Значит, это — любовь?
Он уехал сегодня утром верхом в сопровождении слуги, и я не видела его. Почти все мое утро провела в часовне. К завтраку он не возвращался. Его отсутствие так глубоко терзало меня, что я изумилась остроте этого мучения. Пришла сюда в комнату; чтобы ослабить боль, исписала страницу Дневника, благоговейную страницу, согревая себя воспоминанием моей утренней веры; потом прочла отрывок из „Эпипсихидиона“ Перси Шелли; потом сошла в парк искать моей дочери. При всех этих движениях, мною владела его живая мысль, занимала меня, беспрерывно мучила меня.
Когда я снова услышала его голос, я была на первой террасе. Он разговаривал с Франческой в вестибюле. Появилась Франческа и сверху позвала меня: — Поди сюда.
Подымаясь по лестнице, чувствовала, что колени подкашивались у меня. Здороваясь, он протянул мне руку; и должно быть заметил дрожь в моей, потому я видела, как что-то быстро мелькнуло в его взгляде. Мы сидели в длинных соломенных креслах в вестибюле лицом к морю. Он сказал, что очень устал; и стал курить, рассказывая о своей поездке. — Доезжал до Викомиле, где останавливался.

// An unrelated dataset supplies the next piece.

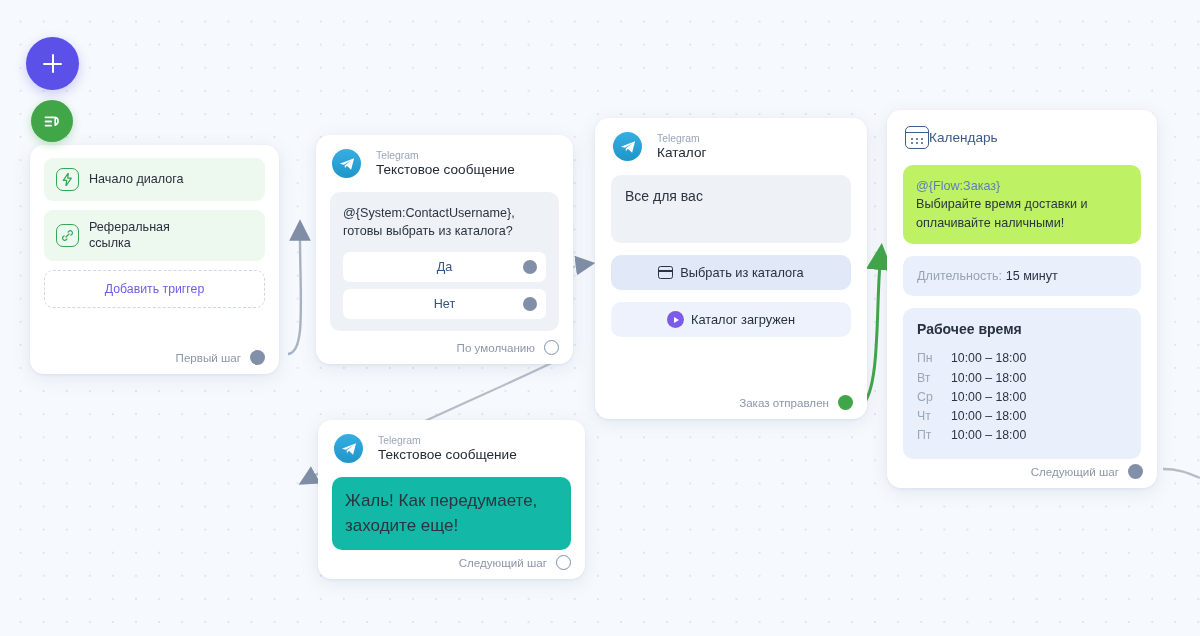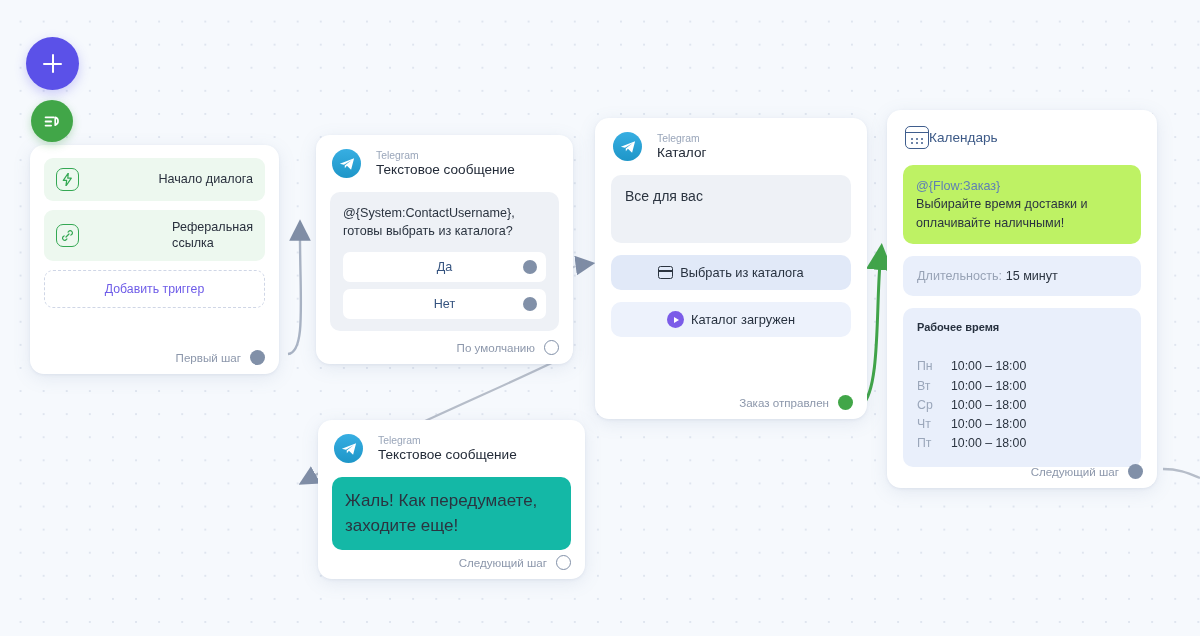"Начало диалога" .trigger { justify-content: space-between -> none }
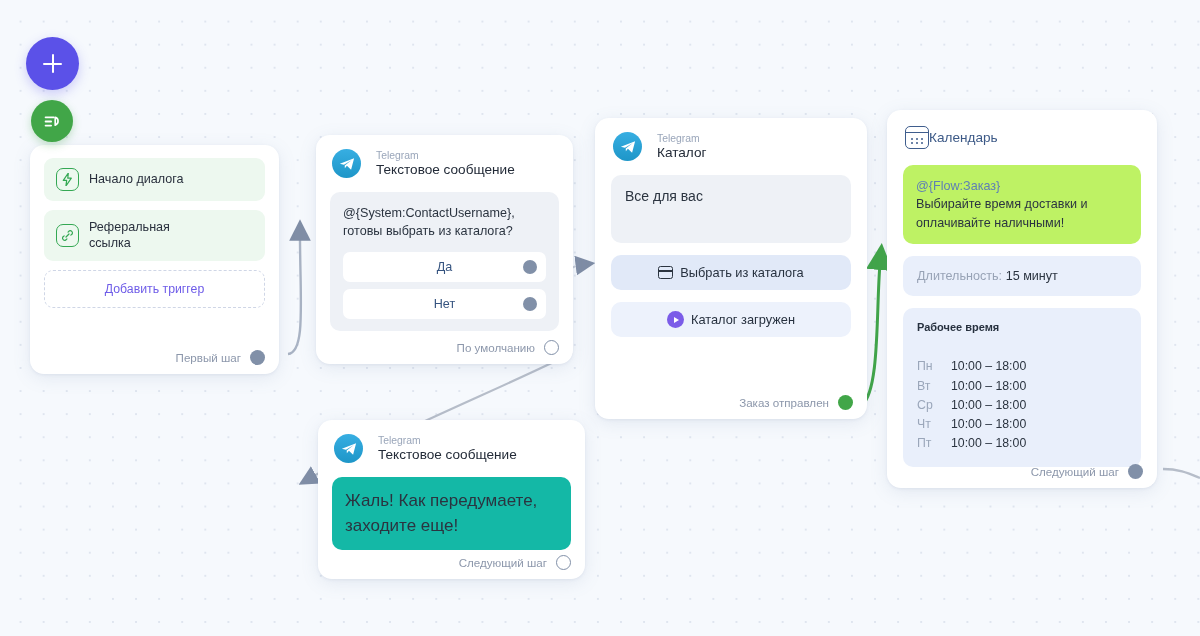"Рабочее время" .cal-hours .hdr { font-size: 11px -> 14px; margin-bottom: 24px -> 12px }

— В Викомиле, — сказал он, — три чуда: роща из пиний, башня и ковчег для святых даров XV века. Представьте себе пиниевую рощу между морем и холмом со множеством прудов, увеличивающих рощу до бесконечности; дикого ломбардского стиля колокольню, вероятно еще XI века, каменный столб, усеянный сиренами, павлинами, змеями, химерами, грифами, тысячей чудовищ и тысячей цветов; и серебряную золоченую дарохранительницу с эмалью, резную и чеканную в готическо-византийском стиле, предвосхищающем Возрождение, работы Галлуччи, почти неизвестного художника, великого предшественника Бенвенуто Челлини…

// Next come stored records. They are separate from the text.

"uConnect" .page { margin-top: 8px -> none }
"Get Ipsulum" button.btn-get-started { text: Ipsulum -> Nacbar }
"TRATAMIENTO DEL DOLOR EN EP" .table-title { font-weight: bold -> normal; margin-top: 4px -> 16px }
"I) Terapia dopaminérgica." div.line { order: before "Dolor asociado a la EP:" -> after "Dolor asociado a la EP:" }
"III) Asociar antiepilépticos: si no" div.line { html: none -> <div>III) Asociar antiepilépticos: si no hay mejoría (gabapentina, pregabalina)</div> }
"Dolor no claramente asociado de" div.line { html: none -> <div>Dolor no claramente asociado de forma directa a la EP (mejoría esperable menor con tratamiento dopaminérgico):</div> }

Говоря, он обращался ко мне. И странно, что я отчетливо помню все его слова. Я могла бы записать его разговор целиком, с самыми незначительными и малейшими подробностями; и если бы был способ, могла бы воспроизвести каждый оттенок его голоса.
Он показал нам два или три маленьких наброска карандашом в своей записной книжке. Потом продолжал говорить о чудесах Викомиле с тем жаром, с каким он говорит о прекрасном, с этим восхищением искусством, которое составляет одну из его наиболее обворожительных черт.